Obendrein ist er auf merkwürdige, wenn nicht tragische Art Vollwaise. Die Eltern starben bei der Explosion des Hausgasboilers, vordem verlor er schon das Kindermädchen, das sich in Paris vom Pont Neuf stürzte, kaum als Diebin der Smaragdohrringe seiner Mutter erkannt, und der norwegische Koch stolperte in London vor einen Zug. Der sechs Jahre ältere und so ganz anders gestrickte Bruder Bartholomew schließlich starb an einer Pilzvergiftung. Und bei allen diesen Toden war Tarquin Winot immer in unterschiedlicher Weise in der Nähe und hätte wohl im einen oder anderen Fall den Sensenmann auch wieder nach Hause schicken können. Daß er's nicht getan hat, scheint ihn jedoch nicht weiter zu beschweren. Aber er hält ja auch die Verhältnisse zur Cäsarenzeit in Rom, wie Sueton sie beschreibt, eher für den menschlichen Normalzustand, und da war der gewaltsame Tod ein gewöhnliches Schicksal; die diesbezüglichen Glanzleistungen eines Nero etwa sind ihm "amüsante und lehrreiche Missetaten".

Die hier referierten Tatsachen und Meinungen erschließen sich dem Leser nun allerdings erst puzzlehaft im Fortgang des Textes, der mit der Ermahnung beginnt, das Buch nicht etwa als Zentrum des Schaffens seines Schöpfers zu nehmen, es wolle "nicht mehr sein als Späne vom Hobel des Meisters".

Besagte Hobelspäne werden nun, um im Bild zu bleiben, nicht vom Wind verweht, sie haften vielmehr an der Leimspur der Reiseroute des Briten von Portsmouth über St-Malo bis in die Provence, wo er ein Haus besitzt. Und was ihm einfällt, das vertraut er seinem kleinen japanischen Diktiergerät an, erst auf der Fähre, dann in der Badewanne in St-Malo, schließlich in einem Hotelzimmer in Lorient. Und das sind, launig verflochten, seine Familiengeschichte(n), Kochrezepte, die Geschichte der Verfolgung des walisisch-englischen Flitterwochengespanns Hywl und Laura auf dessen Frankreichtour auch mit geheimdienstlichen Mitteln, Bohrungen an Brettern unterschiedlicher Stärke ("Käse ist in philosophischer Hinsicht ein interessantes Nahrungsmittel"), und wie man im Altphilologenwitz von "alopex" zu "Fuchs" gelangt, geht's hier von den russischen Pfannkuchen, den Blinis, zu den eleusinischen Mysterien.

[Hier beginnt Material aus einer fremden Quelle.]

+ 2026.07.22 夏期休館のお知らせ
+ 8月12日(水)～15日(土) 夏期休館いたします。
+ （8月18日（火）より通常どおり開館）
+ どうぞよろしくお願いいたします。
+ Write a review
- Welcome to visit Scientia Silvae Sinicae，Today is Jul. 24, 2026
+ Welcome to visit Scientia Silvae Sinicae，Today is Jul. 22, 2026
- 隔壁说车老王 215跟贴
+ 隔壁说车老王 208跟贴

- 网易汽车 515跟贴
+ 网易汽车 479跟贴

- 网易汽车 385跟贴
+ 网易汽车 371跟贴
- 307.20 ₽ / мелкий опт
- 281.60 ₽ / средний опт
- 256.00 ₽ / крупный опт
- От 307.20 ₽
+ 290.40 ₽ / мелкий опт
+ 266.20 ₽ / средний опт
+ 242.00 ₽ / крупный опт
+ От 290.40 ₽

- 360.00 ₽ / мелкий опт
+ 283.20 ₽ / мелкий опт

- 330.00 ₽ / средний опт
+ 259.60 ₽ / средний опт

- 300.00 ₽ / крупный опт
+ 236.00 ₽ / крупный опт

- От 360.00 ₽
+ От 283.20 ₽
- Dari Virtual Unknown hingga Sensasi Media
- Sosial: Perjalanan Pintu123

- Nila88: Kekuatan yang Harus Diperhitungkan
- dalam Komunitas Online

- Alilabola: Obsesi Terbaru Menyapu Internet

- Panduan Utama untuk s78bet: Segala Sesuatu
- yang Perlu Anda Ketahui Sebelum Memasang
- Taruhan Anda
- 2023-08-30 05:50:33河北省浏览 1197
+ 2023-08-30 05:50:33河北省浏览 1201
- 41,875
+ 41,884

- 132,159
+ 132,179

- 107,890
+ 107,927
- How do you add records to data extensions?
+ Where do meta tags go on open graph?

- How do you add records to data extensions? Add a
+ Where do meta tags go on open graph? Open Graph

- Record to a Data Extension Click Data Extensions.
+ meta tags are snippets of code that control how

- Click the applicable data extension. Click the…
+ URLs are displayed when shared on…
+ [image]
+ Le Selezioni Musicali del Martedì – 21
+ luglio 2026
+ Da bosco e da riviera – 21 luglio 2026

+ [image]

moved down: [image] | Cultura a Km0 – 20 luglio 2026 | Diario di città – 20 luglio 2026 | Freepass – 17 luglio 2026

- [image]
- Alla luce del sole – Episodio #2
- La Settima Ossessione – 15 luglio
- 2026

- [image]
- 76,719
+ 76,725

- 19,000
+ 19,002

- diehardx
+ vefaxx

Außerdem gibt es, als Basso continuo und fast obsessiv, kleine Stinkbomben gegen seinen zwar toten, aber wohl ziemlich berühmten Bruder, der entlang der Reiseroute durch zahlreiche Hinterlassenschaften bildnerischer Art präsent ist. Für Tarquin ist das "das Geschmiere und das Herumgeklopfe", die frischverheiratete Laura interessiert gerade das sehr, ihn hingegen sie.

Was John Lanchester, der wahre Autor, ein ziemlich erfolgreicher englischer Journalist von Tarquins Alter, in seinem ersten Buch vorträgt: nonchalantes britisches, bisweilen auch britisch-humoreskes Herrenreitertum als Endlosmonolog. Das kann einen streckenweise amüsant unterhalten, aber auch schwer auf die Nerven gehen, doch gerade wenn man aufgeben will, ist der Autor mit einem ironisierenden "Ich weiß, ich weiß!" zur Stelle. Und sucht er mal Pilze, wird der Leser sogar selbst zum kunstvollen Schwadronieren aufgefordert: "Denken Sie sich jetzt bitte eine entsprechende Textpassage aus, die den unterschiedlichen Erfahrungen beim Pilzesammeln in ganz Europa gerecht wird und mit vielen neuen Metaphern und interessanten Einzelheiten angereichert ist." Solches macht sonst ja er für einen, 255 Seiten lang. Die ließen sich auch auf ein Aphorismenbändchen von einem Zehntel des Umfangs eindampfen. Aber es gibt ja zahlreich Menschen, die solches goutieren. Die sind auch mit dieser Langfassung gut bedient. Andere eher weniger. BURKHARD SCHERER

John Lanchester: "Die Lust und ihr Preis". Aufzeichnungen eines reisenden Gentleman. Aus dem Englischen übersetzt von Melanie Walz. Paul Zsolnay Verlag, Wien 1996. 255 S., geb., 36,- DM.